According to new research conducted by Canstar, these borrowers will absorb the 4% increase in cash rates recorded over the past year.

 

The latest estimates from the Reserve Bank of Australia (RBA) show that half of all fixed-rate home loans will mature in 2023 as borrowers switch from low fixed rates to higher variable rates.

 

Borrowers who took out a two-year fixed-rate loan at 2.21 percent in 2021 are now coming due, and based on an average variable rate of 6.57 percent, repayments on a $500,000 loan would increase by $1,200 to $3,101 per month.

 

Similarly, those borrowers who opt for a three-year fixed rate of 2.61% in 2020 will soon face an estimated 53% repayment increase from $2,004 to $3,074 per month on a $500,000 loan.

 

Canstar's Steve Mickenbecker said the arrival of July means borrowers could see their payments spike overnight, and there are concerns that many may not be able to continue paying their loans.

 

"Fixed-rate borrowers have not adapted to higher rates over the past year. They have avoided the pain of adjusting their budgets for higher loan repayments, but will take a huge hit from the Reserve Bank's 12 cash increases in the past year.

 

"To help cope with the inevitable higher repayments, any borrower still on a fixed term should make the necessary adjustments now and bring forward their extra repayments.

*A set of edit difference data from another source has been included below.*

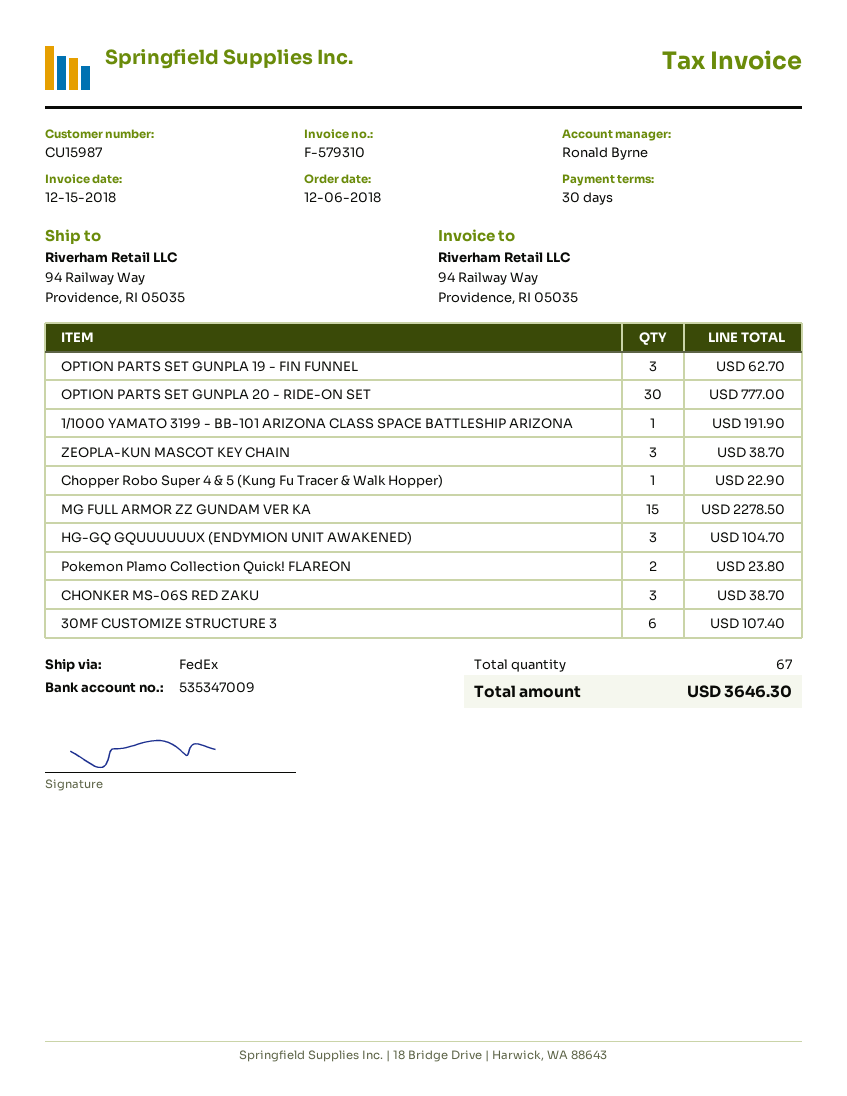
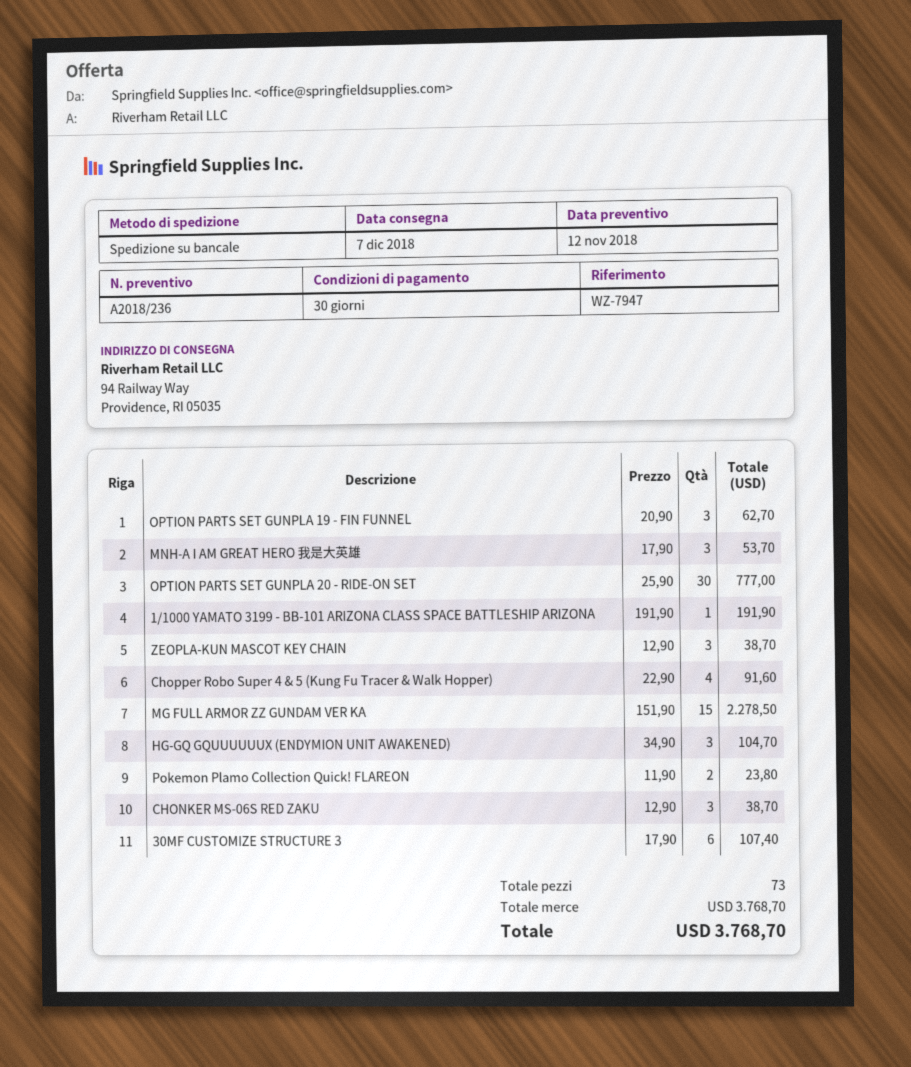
shipping method: FedEx -> pallet freight
Chopper Robo Super 4 & 5 (Kung Fu Tracer & Walk Hopper): 1 for 22.90 -> 4 for 91.60
MNH-A I AM GREAT HERO 我是大英雄: none -> 3 for 53.70
total quantity: 67 -> 73
total: 3646.30 -> 3768.70

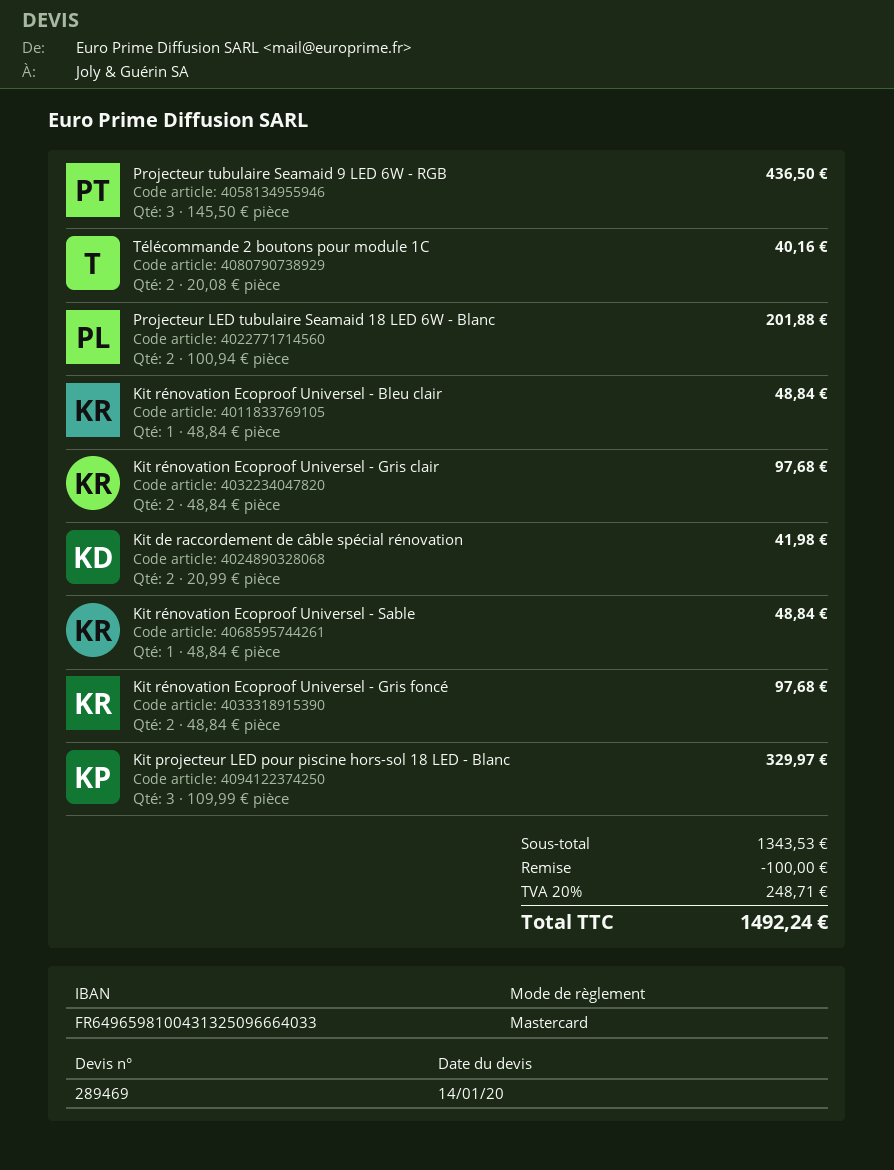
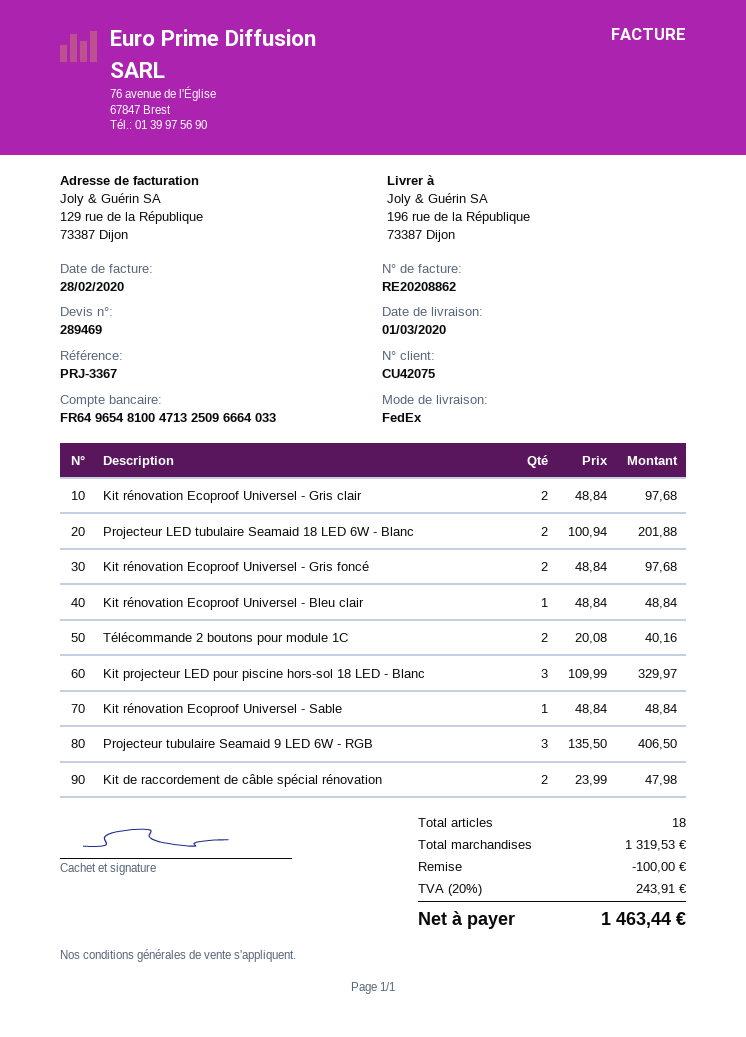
bank account: FR6496598100431325096664033 -> FR6496548100471325096664033
Projecteur tubulaire Seamaid 9 LED 6W - RGB: 3 x 145.50 = 436.50 -> 3 x 135.50 = 406.50
Kit de raccordement de câble spécial rénovation: 2 x 20.99 = 41.98 -> 2 x 23.99 = 47.98
subtotal: 1343.53 -> 1319.53
tax: 20% = 248.71 -> 20% = 243.91
total: 1492.24 -> 1463.44

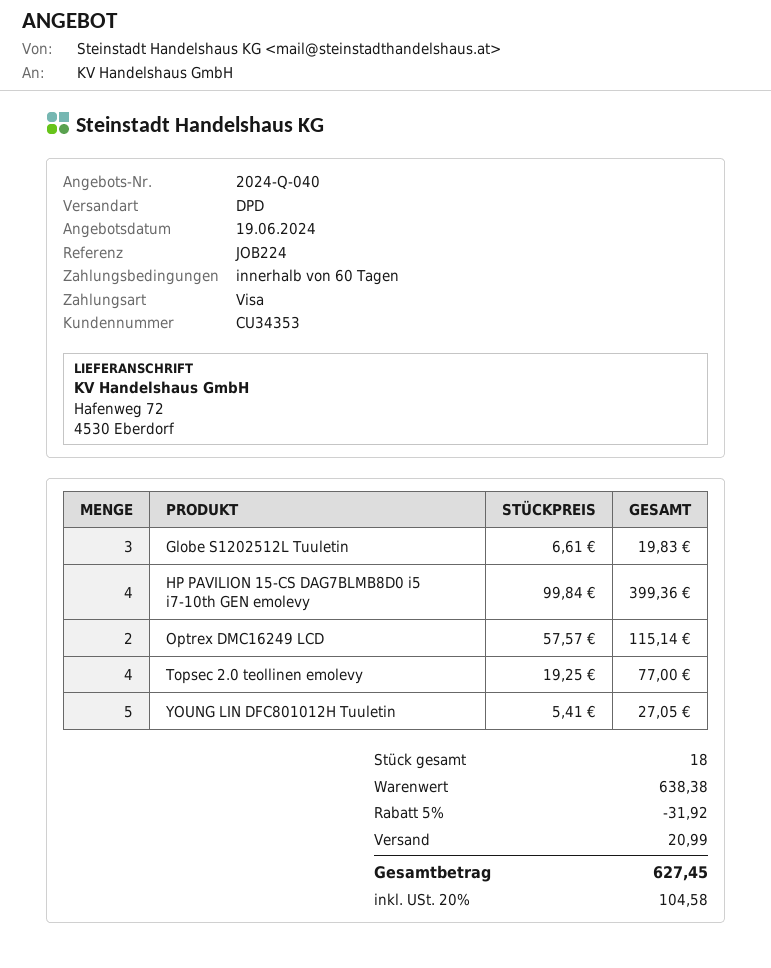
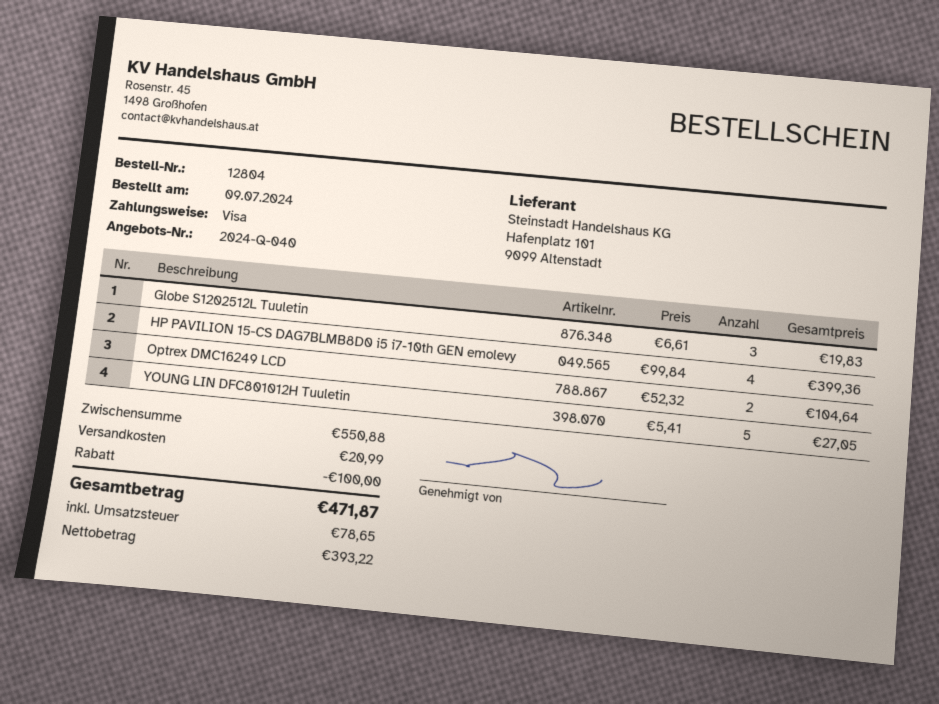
Optrex DMC16249 LCD: 2 x 57.57 = 115.14 -> 2 x 52.32 = 104.64
Topsec 2.0 teollinen emolevy: 4 x 19.25 = 77.00 -> none
subtotal: 638.38 -> 550.88
discount: 31.92 -> 100.00
tax: 104.58 -> 78.65
total: 627.45 -> 471.87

 Borrowers could fall off mortgage cliff as loan repayments come due

"The latest inflation data is encouraging and may be enough for the Reserve Bank to stay its hand when it raises the cash rate again in July. If stronger quarterly inflation data released in July do not confirm the trend towards the Reserve Bank's 2% to 3% inflation target, we can expect further rate hikes.

 

Borrowers with fixed-rate loans have a number of ways to reduce their higher loan repayments.

 

These methods include moving to loans that offer the lowest rates and seeking better deals from their current lenders or competitors.

 

Mr. Mickenbecker cited the example of a borrower who could save up to $397 per month on a $500,000 loan at a low rate of 5.24 percent - even with a value rate of 80 percent.

 

"Fixed-rate borrowers whose loans mature this year should check their loan contracts today to find out what rates they can expect when the fixed term ends and check with their lenders," Mickenbecker said." Most people will be suitably shocked."

"Refinancing to one of the lowest rate loans will ease the burden of higher repayments and is a must for every borrower. It won't take the pain out of repayment altogether for borrowers, but it will provide hundreds of dollars that don't have to be found elsewhere in the household budget.

 

"For many borrowers, the path to refinancing will be closed and they are in no financial position to appeal to a new lender. It is imperative that they talk to their lender before the fixed rate expires to understand their repayment situation and discuss their options.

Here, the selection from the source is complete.